Information, Communication & Society

CITAMS thanks iCS for partnering with us for our annual special issues showcasing some of the best work from our section, especially iCS Editor: Brian D. Loader and the iCS Editorial Board. Every fall CITAMS issues a call for papers presented at the previous ASA for consideration in a special issue of the journal Information, Communication & Society (ICS). Eligible papers are those presented at either the Annual Meeting of the American Sociological Association or CITAMS’ sponsored Media Sociology Symposium of that year. Please see Barry Wellman’s “CITASA and ICS: How the Relationship Began” for a history of the iCS-CITASA special issue.


2026 CITAMS Special Issue with iCS

Information, Communication & Society

Did you have a paper accepted at the American Sociological Association annual meetings or at the Media Sociology Symposium in 2024 or 2025?

If so, you are invited to submit your paper for consideration in a special issue of the journal Information, Communication & Society (ICS). For the 19th year, ICS will publish a special issue featuring papers accepted at these meetings.

Only papers accepted at the 2024 or 2025 ASA annual meetings or Media Sociology Symposia are eligible for this special issue. Other papers may be submitted to the regular issues of ICS.

The special issue welcomes papers that focus on any facet of media, technology, communication, information, or related topics.
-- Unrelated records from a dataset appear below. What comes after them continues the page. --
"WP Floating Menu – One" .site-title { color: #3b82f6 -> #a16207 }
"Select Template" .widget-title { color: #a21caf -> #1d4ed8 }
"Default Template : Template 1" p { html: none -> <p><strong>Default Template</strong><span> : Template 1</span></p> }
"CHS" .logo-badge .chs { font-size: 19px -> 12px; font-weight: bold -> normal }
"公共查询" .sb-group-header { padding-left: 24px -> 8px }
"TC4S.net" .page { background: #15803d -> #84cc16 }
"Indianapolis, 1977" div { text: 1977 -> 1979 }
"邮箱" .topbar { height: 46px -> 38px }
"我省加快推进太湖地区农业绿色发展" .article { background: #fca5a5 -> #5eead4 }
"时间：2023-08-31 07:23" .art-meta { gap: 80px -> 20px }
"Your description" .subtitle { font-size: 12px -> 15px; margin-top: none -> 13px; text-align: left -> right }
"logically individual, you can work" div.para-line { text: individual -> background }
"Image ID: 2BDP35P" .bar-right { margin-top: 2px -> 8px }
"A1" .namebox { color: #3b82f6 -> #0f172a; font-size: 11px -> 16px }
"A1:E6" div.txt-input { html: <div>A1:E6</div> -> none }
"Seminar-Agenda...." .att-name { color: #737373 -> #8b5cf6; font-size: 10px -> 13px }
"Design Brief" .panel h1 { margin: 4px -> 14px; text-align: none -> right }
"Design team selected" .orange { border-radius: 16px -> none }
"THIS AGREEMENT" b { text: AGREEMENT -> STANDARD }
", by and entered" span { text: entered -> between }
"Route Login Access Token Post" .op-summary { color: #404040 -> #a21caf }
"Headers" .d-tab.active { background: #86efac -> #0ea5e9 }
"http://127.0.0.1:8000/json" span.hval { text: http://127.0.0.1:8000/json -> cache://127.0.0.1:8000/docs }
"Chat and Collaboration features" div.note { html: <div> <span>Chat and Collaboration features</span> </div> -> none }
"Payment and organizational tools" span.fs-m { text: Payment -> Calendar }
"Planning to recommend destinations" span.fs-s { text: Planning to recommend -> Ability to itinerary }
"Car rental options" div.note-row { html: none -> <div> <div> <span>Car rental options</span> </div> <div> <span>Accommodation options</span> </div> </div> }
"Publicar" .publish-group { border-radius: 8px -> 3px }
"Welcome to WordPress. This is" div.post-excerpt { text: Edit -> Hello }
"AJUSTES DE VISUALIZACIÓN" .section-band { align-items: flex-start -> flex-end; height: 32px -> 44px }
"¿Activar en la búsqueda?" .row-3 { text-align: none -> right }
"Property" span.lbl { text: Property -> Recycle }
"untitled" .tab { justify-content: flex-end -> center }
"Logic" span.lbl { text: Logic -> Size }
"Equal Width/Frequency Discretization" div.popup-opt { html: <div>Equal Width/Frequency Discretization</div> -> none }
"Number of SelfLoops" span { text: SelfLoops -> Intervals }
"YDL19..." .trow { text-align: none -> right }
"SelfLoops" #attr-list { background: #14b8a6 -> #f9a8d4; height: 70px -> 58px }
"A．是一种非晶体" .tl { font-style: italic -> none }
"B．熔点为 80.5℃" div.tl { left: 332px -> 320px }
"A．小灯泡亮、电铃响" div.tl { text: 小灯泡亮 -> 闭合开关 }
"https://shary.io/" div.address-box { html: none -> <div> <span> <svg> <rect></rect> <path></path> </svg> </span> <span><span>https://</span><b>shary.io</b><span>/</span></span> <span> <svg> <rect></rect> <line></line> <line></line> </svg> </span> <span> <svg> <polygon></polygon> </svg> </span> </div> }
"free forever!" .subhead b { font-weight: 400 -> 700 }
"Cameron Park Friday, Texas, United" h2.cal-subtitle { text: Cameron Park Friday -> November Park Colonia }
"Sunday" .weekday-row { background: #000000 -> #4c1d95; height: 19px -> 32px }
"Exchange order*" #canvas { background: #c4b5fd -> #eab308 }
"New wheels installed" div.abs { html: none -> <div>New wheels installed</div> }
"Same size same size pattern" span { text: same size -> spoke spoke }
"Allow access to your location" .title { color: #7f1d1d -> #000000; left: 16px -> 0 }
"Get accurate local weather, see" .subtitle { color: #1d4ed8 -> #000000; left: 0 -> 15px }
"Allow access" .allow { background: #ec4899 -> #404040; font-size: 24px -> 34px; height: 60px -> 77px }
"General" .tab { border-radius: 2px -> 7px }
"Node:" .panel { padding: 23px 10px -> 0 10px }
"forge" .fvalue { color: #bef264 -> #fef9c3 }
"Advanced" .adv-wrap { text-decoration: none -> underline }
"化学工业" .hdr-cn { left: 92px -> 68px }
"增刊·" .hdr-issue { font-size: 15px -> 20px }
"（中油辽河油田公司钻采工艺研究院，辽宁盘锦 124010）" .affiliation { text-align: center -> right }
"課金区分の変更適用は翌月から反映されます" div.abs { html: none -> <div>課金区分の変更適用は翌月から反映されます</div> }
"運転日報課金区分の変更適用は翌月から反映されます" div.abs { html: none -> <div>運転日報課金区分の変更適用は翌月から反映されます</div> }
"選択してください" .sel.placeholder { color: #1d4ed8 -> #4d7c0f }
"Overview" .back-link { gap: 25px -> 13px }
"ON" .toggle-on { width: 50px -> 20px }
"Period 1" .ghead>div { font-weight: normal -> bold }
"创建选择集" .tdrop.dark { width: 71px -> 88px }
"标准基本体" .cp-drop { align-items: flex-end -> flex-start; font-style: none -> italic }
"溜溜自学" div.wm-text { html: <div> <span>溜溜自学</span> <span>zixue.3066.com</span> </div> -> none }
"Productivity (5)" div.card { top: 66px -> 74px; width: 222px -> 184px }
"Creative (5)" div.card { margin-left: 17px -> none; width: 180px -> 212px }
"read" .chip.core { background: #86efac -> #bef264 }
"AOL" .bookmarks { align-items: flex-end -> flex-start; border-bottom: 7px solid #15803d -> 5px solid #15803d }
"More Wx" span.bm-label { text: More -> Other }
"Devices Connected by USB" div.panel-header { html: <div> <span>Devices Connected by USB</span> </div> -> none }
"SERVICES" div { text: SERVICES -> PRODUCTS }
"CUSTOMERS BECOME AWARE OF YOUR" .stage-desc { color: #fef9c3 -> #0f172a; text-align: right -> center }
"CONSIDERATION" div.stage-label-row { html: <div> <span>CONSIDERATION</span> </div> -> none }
ICS is a highly ranked, interdisciplinary journal that brings together current research on the social, economic, and cultural impacts of new information and communications technologies. The journal positions itself at the center of contemporary debates about the information age. Submissions must conform to the ICS guidelines, are limited to 7000 words (8000 to include endnotes, tables, references etc.), and must be submitted via Manuscript Central (click on the green button). If you do not have an account, you will need to create one. Be sure to check the box for Special Issue and indicate “CITAMS 2026” in it, so that it will be routed appropriately.

Editors: Dhiraj Murthy and Neal Caren

Complete papers are due (submit via Manuscript Central) on November 1, 2025 before midnight AoE. Special issue publication is anticipated around May 2026.

If you have questions, please contact Dhiraj Murthy (dhiraj.murthy@austin.utexas.edu)


iCS Special Issue 2024 

Editors: Dustin Kidd, Timothy Recuber, Tyler Burgese, Andrew Chelius, Jaggar DeMarco, Dana Gallant, Benjamin Guidry, Glen Hartenbaum, Caitlin Joyce, Ye Ju Ki, Kyle McDonald, Lyndsay Metzker, Julia Scheffler, Victoria Vazquez, Jordan Walsh, and FengYi Yin.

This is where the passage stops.